Latest in a string of in-licensing deals

Boehringer Ingelheim

Boehringer Ingelheim already has one blockbuster drug for fibrotic lung disease in Ofev, but has just signed an alliance with South Korea’s Bridge Biotherapeutics to try to extend the franchise.

The deal centres on BBT-877, an autotaxin inhibitor that is in phase 1 testing for fibrosing interstitial lung diseases, including idiopathic pulmonary fibrosis (IPF), a life-threatening lung disease that is the approved indication for Ofev (nintedanib) and affects around 3m people worldwide.

Bridge stands to receive up to €1.1bn ($1.24bn) under the terms of the deal, including €45m in upfront and near-term payments. The partners intend to advance BBT-877 into a phase 2 trial later this year.

Autotaxin – also known as NPP2 or ENPP2 – is a secreted enzyme that is involved in a molecular pathway that leads to the formation of inflammatory and fibrosing factors that lead to scarring in various tissue types.

Boehringer thinks there is an opportunity to combine the drug with Ofev – which made €1.1bn in sales last year – in order to improve patient outcomes.

Autotaxin is the same target as the GLPG1690 candidate developed by Belgian biotech Galapagos that generated proof-of-concept data in a phase 2 trial two years ago, slowing the decline in lung function in patients with IPF.

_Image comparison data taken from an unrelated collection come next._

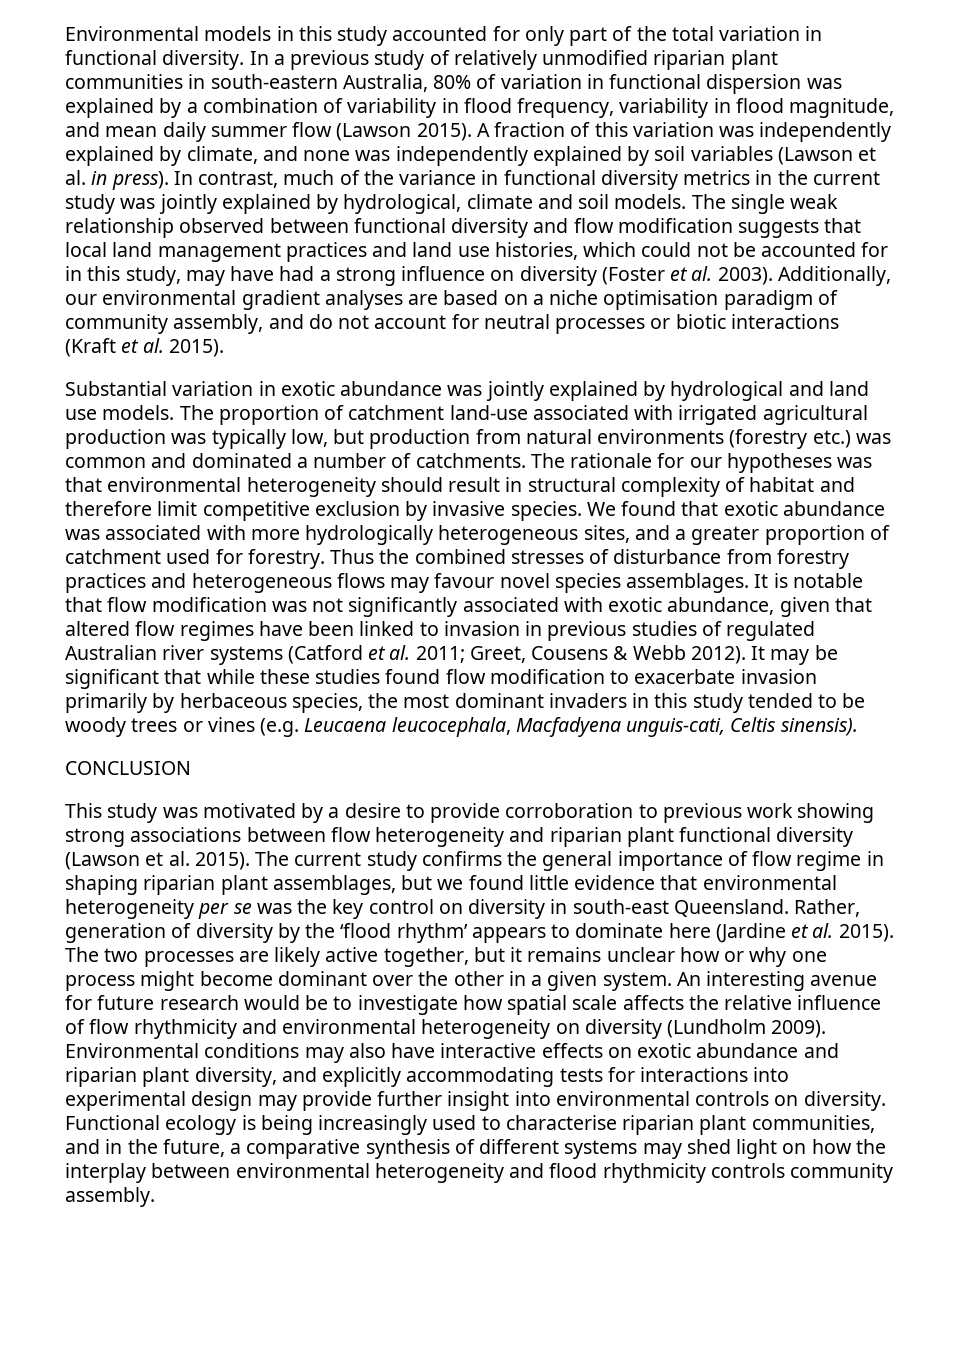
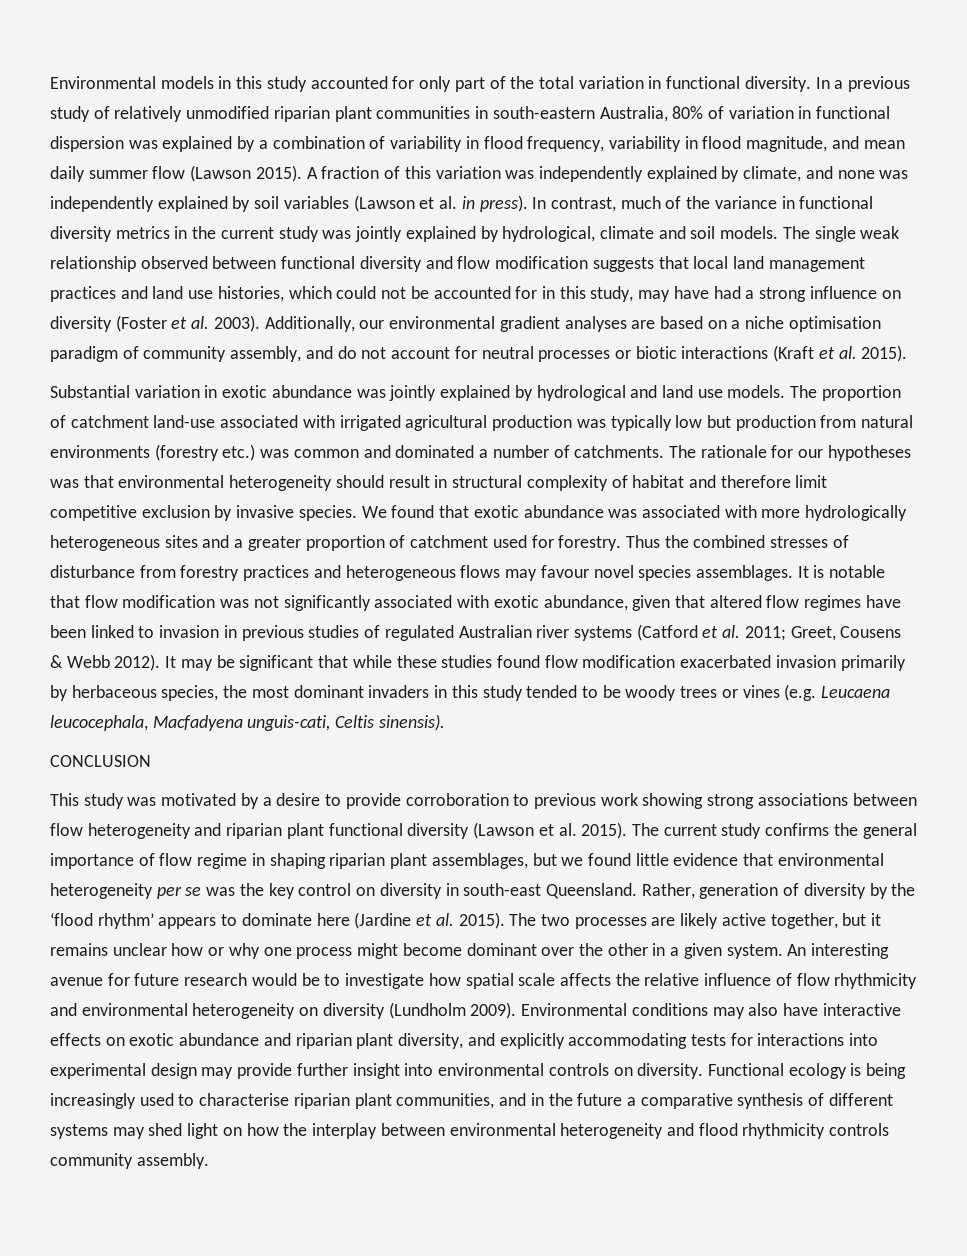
- The proportion of catchment land-use associated with irrigated agricultural production was typically low, but production from natural environments (forestry etc.) was common and dominated a number of catchments.
+ The proportion of catchment land-use associated with irrigated agricultural production was typically low but production from natural environments (forestry etc.) was common and dominated a number of catchments.
- We found that exotic abundance was associated with more hydrologically heterogeneous sites, and a greater proportion of catchment used for forestry.
+ We found that exotic abundance was associated with more hydrologically heterogeneous sites and a greater proportion of catchment used for forestry.
- It may be significant that while these studies found flow modification to exacerbate invasion primarily by herbaceous species, the most dominant invaders in this study tended to be woody trees or vines (e.g. Leucaena leucocephala, Macfadyena unguis-cati, Celtis sinensis).
+ It may be significant that while these studies found flow modification exacerbated invasion primarily by herbaceous species, the most dominant invaders in this study tended to be woody trees or vines (e.g. Leucaena leucocephala, Macfadyena unguis-cati, Celtis sinensis).
- Functional ecology is being increasingly used to characterise riparian plant communities, and in the future, a comparative synthesis of different systems may shed light on how the interplay between environmental heterogeneity and flood rhythmicity controls community assembly.
+ Functional ecology is being increasingly used to characterise riparian plant communities, and in the future a comparative synthesis of different systems may shed light on how the interplay between environmental heterogeneity and flood rhythmicity controls community assembly.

It has since advanced into phase 3 trials, and with Galapagos joining forces with Gilead Sciences after their $5.1bn alliance deal this month Boehringer is already having to play catch-up with some tough competition in the category.

The privately-held German company has previously added to its IPF platform via a 2016 deal with France’s Inventia – extended in 2017 – focused on a technology for validating fibrotic-condition drug targets.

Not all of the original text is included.